Novel Medication as a Potential Smoking Cessation Aid

March 28, 2022 updated by: University of Minnesota
The purpose of this study is to provide preliminary information assessing if levomilnacipran may be effective at increasing smoking cessation rates.

Study Overview

Status

Completed

Study Type

Interventional

Enrollment (Actual)

56

Phase

  • Not Applicable

Contacts and Locations

This section provides the contact details for those conducting the study, and information on where this study is being conducted.

Study Locations

    • Minnesota
      • Minneapolis, Minnesota, United States, 55455
        • Clinical and Translational Sciences Institute

Participation Criteria

Researchers look for people who fit a certain description, called eligibility criteria. Some examples of these criteria are a person's general health condition or prior treatments.

Eligibility Criteria

Ages Eligible for Study

25 years to 55 years (Adult)

Accepts Healthy Volunteers

No

Genders Eligible for Study

All

Description

Inclusion Criteria:

  • Be between 25 years old and 55 years old
  • Smoke a minimum number of cigarettes per day
  • Indicate motivation to quit smoking

Exclusion Criteria:

  • Current or history of medical or psychiatric conditions that could interfere with measures being studied or that could be affected by the study medication
  • Use of medication that could interfere with measures to be studied or that could be expected to interact with levomilnacipran
  • Are pregnant or breast feeding

The investigators will evaluate if there are other reasons why someone may not be eligible to participate

Study Plan

This section provides details of the study plan, including how the study is designed and what the study is measuring.

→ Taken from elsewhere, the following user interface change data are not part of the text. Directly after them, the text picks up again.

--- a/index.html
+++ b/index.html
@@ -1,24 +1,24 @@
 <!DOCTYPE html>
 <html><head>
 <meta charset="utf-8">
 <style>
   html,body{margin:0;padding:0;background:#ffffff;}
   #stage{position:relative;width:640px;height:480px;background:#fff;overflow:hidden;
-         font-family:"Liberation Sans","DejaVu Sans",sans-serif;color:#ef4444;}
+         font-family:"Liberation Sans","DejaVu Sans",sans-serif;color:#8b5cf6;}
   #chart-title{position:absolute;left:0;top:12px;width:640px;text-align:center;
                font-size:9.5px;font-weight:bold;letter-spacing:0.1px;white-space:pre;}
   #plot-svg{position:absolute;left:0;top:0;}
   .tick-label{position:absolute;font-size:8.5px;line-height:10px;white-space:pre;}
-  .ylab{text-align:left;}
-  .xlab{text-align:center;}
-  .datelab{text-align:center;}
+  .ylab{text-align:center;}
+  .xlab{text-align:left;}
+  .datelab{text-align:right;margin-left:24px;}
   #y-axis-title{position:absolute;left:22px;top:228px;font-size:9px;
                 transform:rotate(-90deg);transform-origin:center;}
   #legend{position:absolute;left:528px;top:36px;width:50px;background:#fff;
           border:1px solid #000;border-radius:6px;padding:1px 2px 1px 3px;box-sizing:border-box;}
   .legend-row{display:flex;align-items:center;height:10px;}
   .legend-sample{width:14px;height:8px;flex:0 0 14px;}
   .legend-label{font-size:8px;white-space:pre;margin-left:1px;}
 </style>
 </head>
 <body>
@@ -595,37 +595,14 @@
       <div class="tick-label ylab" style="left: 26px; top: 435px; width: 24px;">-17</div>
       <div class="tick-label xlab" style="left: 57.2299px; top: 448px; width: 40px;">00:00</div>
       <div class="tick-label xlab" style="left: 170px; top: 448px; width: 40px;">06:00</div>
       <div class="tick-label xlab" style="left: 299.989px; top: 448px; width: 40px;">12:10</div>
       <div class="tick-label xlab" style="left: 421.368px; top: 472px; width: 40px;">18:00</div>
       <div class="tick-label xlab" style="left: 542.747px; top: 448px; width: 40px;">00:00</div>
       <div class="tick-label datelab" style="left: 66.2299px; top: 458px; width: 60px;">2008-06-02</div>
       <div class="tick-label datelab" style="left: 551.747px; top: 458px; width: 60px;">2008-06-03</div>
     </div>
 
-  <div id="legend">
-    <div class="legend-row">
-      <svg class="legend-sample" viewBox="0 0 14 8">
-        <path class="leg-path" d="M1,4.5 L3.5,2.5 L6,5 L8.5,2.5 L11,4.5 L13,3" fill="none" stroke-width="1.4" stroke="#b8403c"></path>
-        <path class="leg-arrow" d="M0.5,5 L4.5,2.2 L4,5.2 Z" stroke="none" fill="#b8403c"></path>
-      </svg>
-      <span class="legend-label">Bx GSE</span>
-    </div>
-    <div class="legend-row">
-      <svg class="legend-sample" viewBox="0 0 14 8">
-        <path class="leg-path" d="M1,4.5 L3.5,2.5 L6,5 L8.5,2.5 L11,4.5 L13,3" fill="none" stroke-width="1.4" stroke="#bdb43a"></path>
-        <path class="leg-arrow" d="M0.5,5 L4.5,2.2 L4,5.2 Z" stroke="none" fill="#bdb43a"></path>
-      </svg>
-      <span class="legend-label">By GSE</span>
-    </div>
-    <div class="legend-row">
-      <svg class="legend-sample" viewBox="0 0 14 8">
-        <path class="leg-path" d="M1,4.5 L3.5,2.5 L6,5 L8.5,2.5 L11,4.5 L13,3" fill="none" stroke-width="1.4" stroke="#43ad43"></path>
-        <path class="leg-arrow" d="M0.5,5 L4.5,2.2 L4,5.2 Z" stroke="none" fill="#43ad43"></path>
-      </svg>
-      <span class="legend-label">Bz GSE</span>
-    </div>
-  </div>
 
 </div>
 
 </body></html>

How is the study designed?

Design Details

  • Primary Purpose: Other
  • Allocation: Randomized
  • Interventional Model: Crossover Assignment
  • Masking: Triple

Arms and Interventions

Participant Group / Arm
Intervention / Treatment
Experimental: Levomilnacipran
In the first three week period levomilnacipran is evaluated whereas in the second three week period placebo is evaluated
Other Names:
  • Fetzima
Experimental: Placebo
In the first three week period placebo is evaluated whereas in the second three week period levomilnacipran is evaluated
Other Names:
  • Fetzima

What is the study measuring?

Primary Outcome Measures

Outcome Measure
Measure Description
Time Frame
Percent of Days of Confirmed Abstinence (Out of 5 Maximum)
Time Frame: 5 days
Subjects will be asked to abstain for five consecutive days during the third week of each intervention period with the percentage of confirmed abstinence days being the primary outcome measure
5 days

Collaborators and Investigators

This is where you will find people and organizations involved with this study.

Investigators

  • Principal Investigator: Michael Kotlyar, PharmD, University of Minnesota

Study record dates

These dates track the progress of study record and summary results submissions to ClinicalTrials.gov. Study records and reported results are reviewed by the National Library of Medicine (NLM) to make sure they meet specific quality control standards before being posted on the public website.

Study Major Dates

Study Start

January 1, 2015

Primary Completion (Actual)

May 1, 2017

Study Completion (Actual)

May 1, 2017

Study Registration Dates

First Submitted

October 9, 2014

First Submitted That Met QC Criteria

October 9, 2014

First Posted (Estimate)

October 15, 2014

Study Record Updates

Last Update Posted (Actual)

April 22, 2022

Last Update Submitted That Met QC Criteria

March 28, 2022

Last Verified

March 1, 2022

More Information

This information was retrieved directly from the website clinicaltrials.gov without any changes. If you have any requests to change, remove or update your study details, please contact register@clinicaltrials.gov. As soon as a change is implemented on clinicaltrials.gov, this will be updated automatically on our website as well.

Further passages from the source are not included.